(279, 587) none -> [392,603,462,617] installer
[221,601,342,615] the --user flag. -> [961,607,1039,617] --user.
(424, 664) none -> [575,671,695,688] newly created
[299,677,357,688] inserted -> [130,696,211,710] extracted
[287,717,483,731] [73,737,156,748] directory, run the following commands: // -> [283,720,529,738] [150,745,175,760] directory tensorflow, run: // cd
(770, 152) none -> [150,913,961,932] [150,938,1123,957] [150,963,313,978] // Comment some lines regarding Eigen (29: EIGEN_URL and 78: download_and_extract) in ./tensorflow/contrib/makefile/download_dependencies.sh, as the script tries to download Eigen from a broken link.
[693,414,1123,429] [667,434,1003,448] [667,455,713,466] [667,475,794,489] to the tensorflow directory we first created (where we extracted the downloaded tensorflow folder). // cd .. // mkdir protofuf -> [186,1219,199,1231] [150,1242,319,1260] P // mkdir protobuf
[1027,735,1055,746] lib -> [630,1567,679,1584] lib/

===============

What you return should match, exactly, the stretch of the listing above that runs from the line with "[693,414,1123,429] [667,434,1003,448] [667,455,713,466]" to its last line.

[693,414,1123,429] [667,434,1003,448] [667,455,713,466] [667,475,794,489] to the tensorflow directory we first created (where we extracted the downloaded tensorflow folder). // cd .. // mkdir protofuf -> [186,1219,199,1231] [150,1242,319,1260] P // mkdir protobuf
[1027,735,1055,746] lib -> [630,1567,679,1584] lib/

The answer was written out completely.